Copying exactly, give the lines in the material below from the one with "(259, 292) none" to the one with "(119, 747) none", ends included, and nothing besides.

→ **Data section**
'''

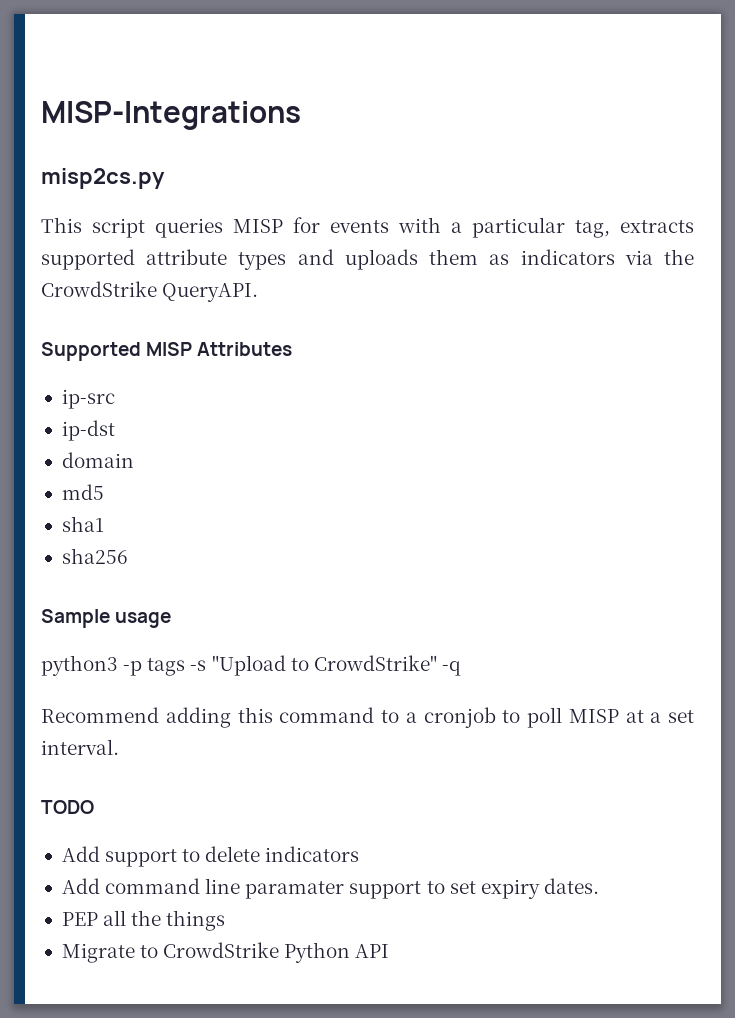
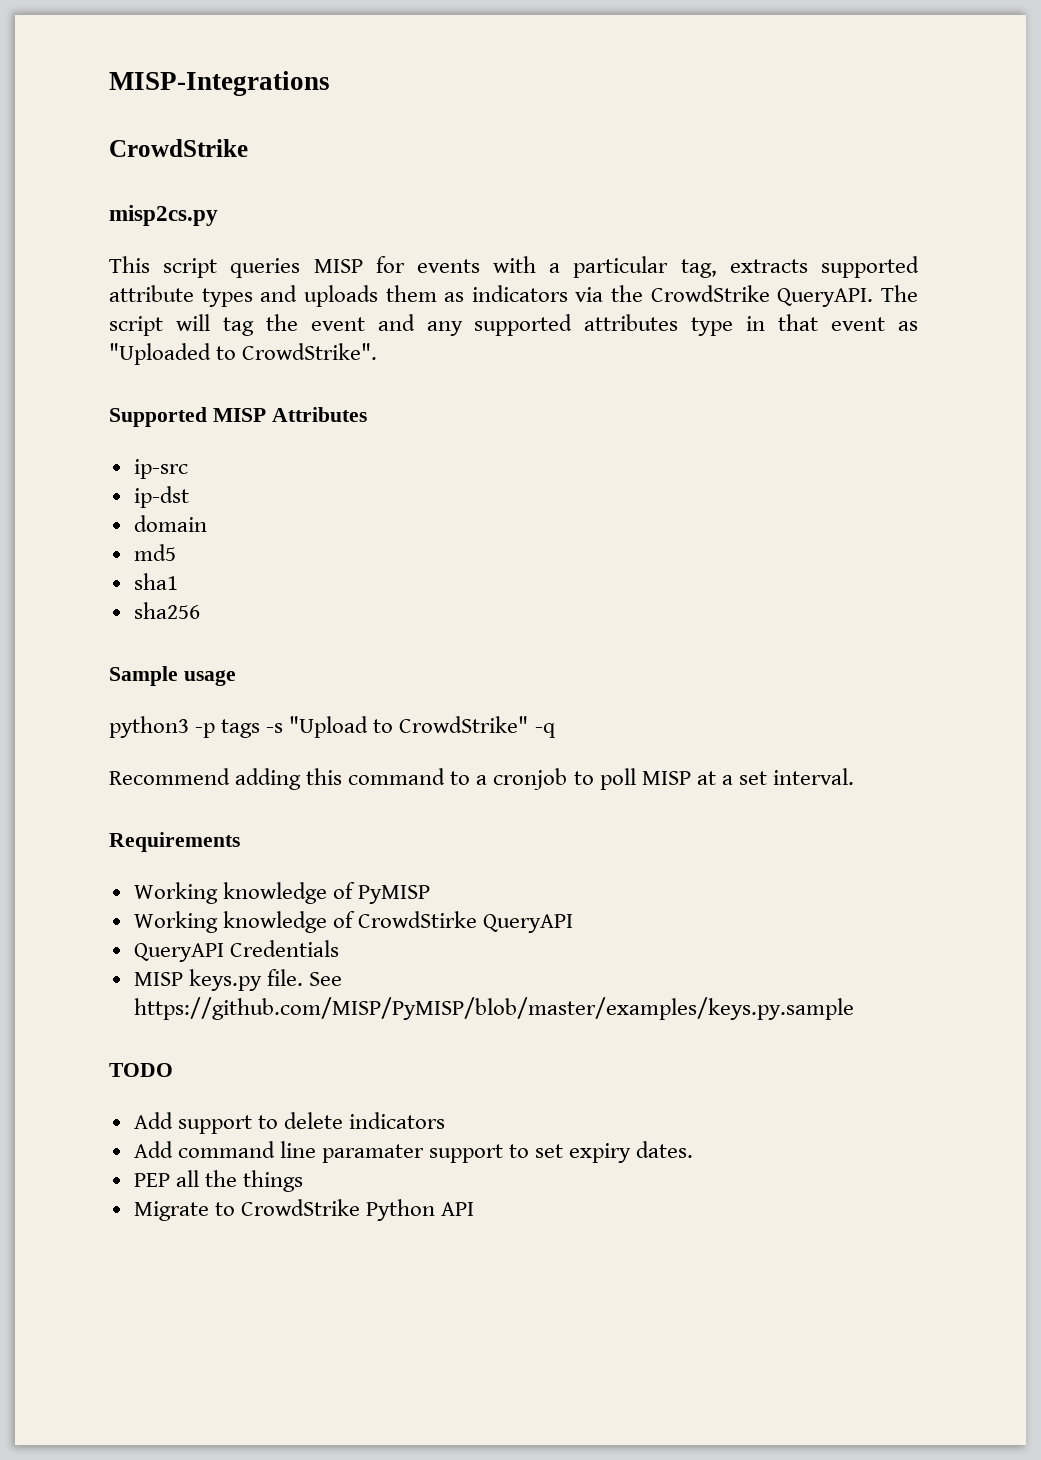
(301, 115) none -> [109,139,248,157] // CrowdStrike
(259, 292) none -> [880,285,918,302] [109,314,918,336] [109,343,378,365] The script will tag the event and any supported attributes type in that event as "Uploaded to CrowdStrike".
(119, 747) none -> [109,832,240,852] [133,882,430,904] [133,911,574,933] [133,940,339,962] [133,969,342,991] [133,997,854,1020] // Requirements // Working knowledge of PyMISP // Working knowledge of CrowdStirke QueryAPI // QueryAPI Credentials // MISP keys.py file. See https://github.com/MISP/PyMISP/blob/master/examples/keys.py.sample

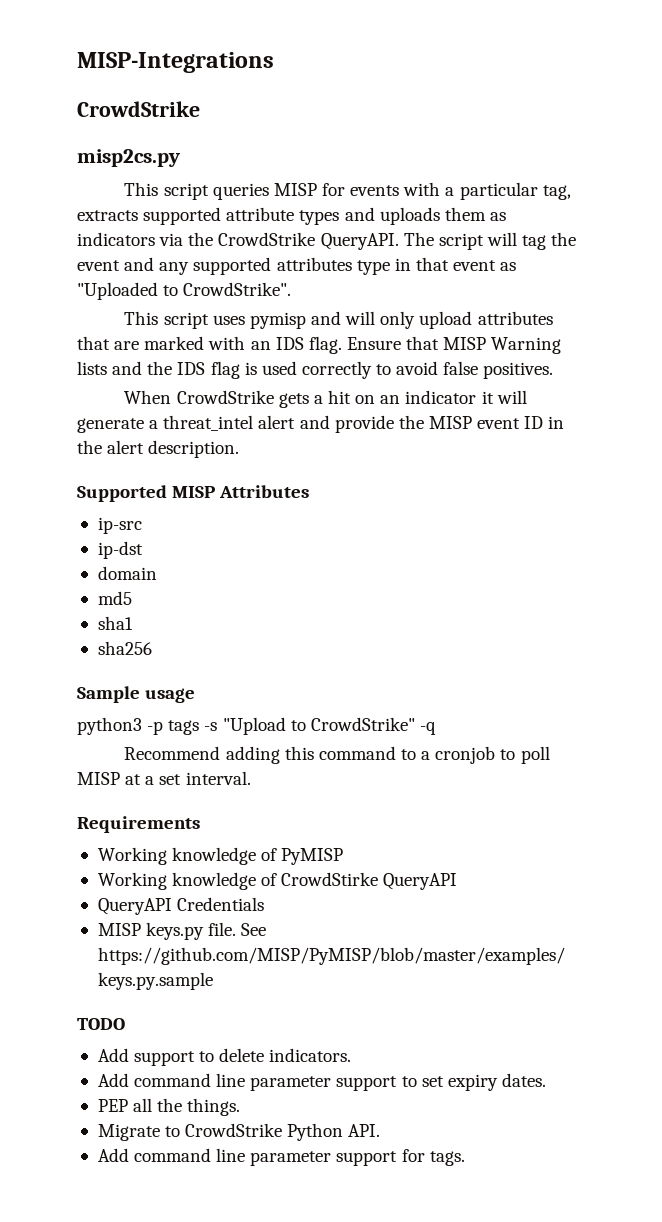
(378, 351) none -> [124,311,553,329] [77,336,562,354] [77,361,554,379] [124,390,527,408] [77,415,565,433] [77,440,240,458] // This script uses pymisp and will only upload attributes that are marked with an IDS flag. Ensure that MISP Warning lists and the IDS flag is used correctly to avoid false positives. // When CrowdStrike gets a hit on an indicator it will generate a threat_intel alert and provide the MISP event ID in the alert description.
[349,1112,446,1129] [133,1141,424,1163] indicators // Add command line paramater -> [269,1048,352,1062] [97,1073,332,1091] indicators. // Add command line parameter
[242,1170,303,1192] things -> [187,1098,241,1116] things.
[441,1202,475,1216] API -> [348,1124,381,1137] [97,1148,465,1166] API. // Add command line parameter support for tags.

'''
'''

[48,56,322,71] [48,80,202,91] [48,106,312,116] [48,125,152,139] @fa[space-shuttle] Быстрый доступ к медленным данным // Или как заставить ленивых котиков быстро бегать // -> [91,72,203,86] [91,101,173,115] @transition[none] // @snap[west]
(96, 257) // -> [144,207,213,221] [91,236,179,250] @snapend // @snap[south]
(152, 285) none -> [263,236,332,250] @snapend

'''

→ **Result for this task**
(259, 292) none -> [880,285,918,302] [109,314,918,336] [109,343,378,365] The script will tag the event and any supported attributes type in that event as "Uploaded to CrowdStrike".
(119, 747) none -> [109,832,240,852] [133,882,430,904] [133,911,574,933] [133,940,339,962] [133,969,342,991] [133,997,854,1020] // Requirements // Working knowledge of PyMISP // Working knowledge of CrowdStirke QueryAPI // QueryAPI Credentials // MISP keys.py file. See https://github.com/MISP/PyMISP/blob/master/examples/keys.py.sample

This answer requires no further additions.